Anyway, since I don’t work outside the home, it is just another laundry day, with the added bonus of baking turtle brownies. (turtle brownies: nuts and caramel in the brownies, um yeah mama)
Baking? Today? In this heat?
Ummm, my indoor thermostat says 68, and as he knows me well…he knows that should his digits read below 68, I shall haul off and punch him in the face!
So yeah, it’s a baking day 🙂

As happens in the summer, more bloggers are out living life rather than inside writing about it, hence, less blogging more jogging. At least it seems so to me.
And while I wasn’t out there jogging (God forbid!) I was ‘out there’.
So Labor Day does tend to remind me that it’s time to come in once in a while and ease back into the fall yarns (get it?) so when winter comes, I’ll be knitting stories with the best of ya!
I don’t have any particular “What I did on my summer vacation” tales to weave, but I do have a snap or two that do paint (crafty eh?) a pretty picture of some of the fun we had.
Like…the time Matty spent back in the lower 48. Three weeks of sun and disc golf and beachin and boozin (ahem) and cousins and Grandfolks and…well, you get the idea

For myself…most of my time was spent in the same places as the boys…I just had my hands on something other than a beer bottle.
[Ah shit, that’s a lie. I had one hand on a bottle and the other on the camera.]
Okay? Geesh! Can’t get away with crap around here!
So my time was spent catching mountains and moonlight…

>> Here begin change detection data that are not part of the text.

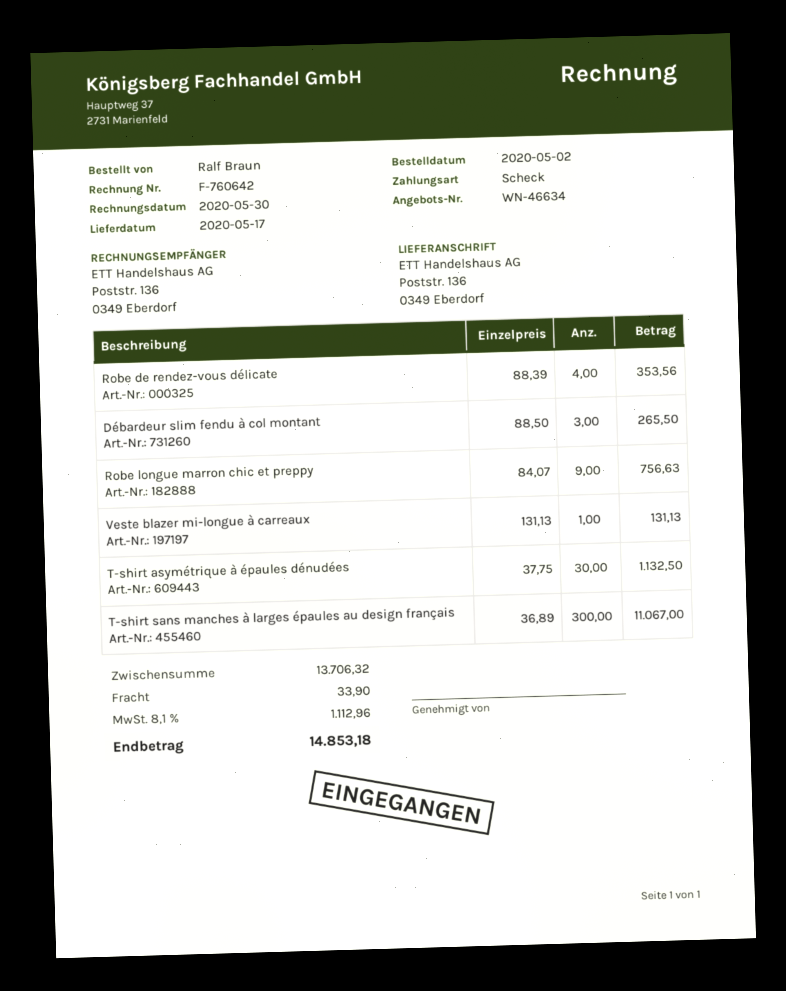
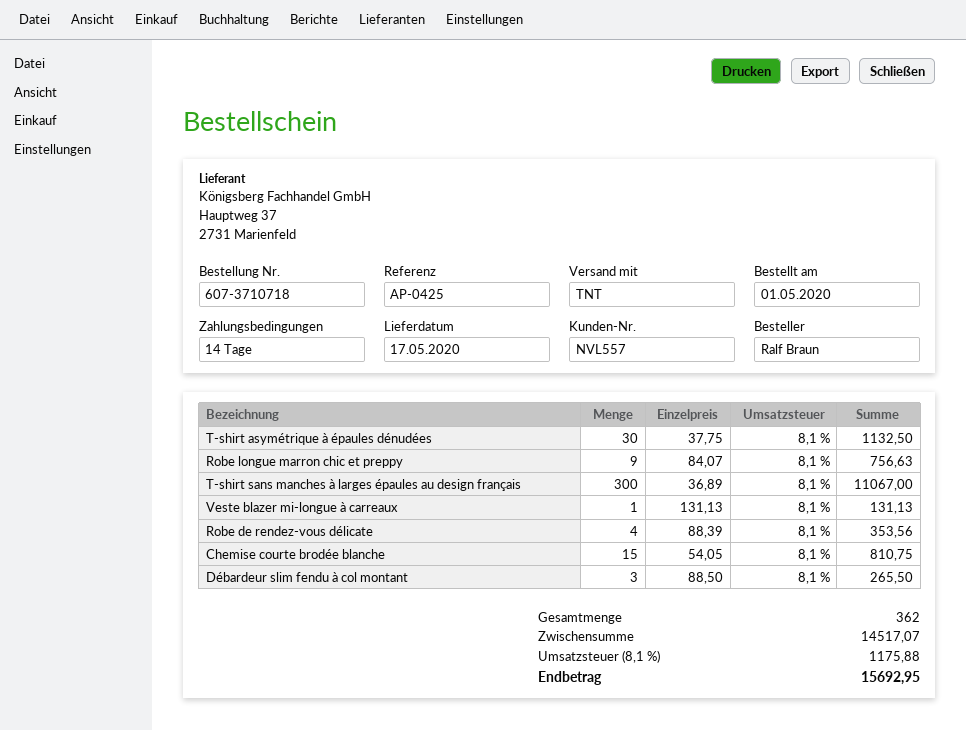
order date: 2020-05-02 -> 2020-05-01
Chemise courte brodée blanche: none -> 15 x 54.05 = 810.75
subtotal: 13706.32 -> 14517.07
shipping: 33.90 -> none
tax: 8.1% = 1112.96 -> 8.1% = 1175.88
total: 14853.18 -> 15692.95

then rivers, lakes, and lilly pads, roads and bridges too.

I had a couple days where the pickens were slim; a tree and some deer, and an old car pullin in. A whirlygiggly butterfly and dead people’s ground; a downpour and a pond sign for an absconded pond.

But you all know what I’m like, always a barn or two; then Supe with his sidekick, and a damsel lunching, eew eew…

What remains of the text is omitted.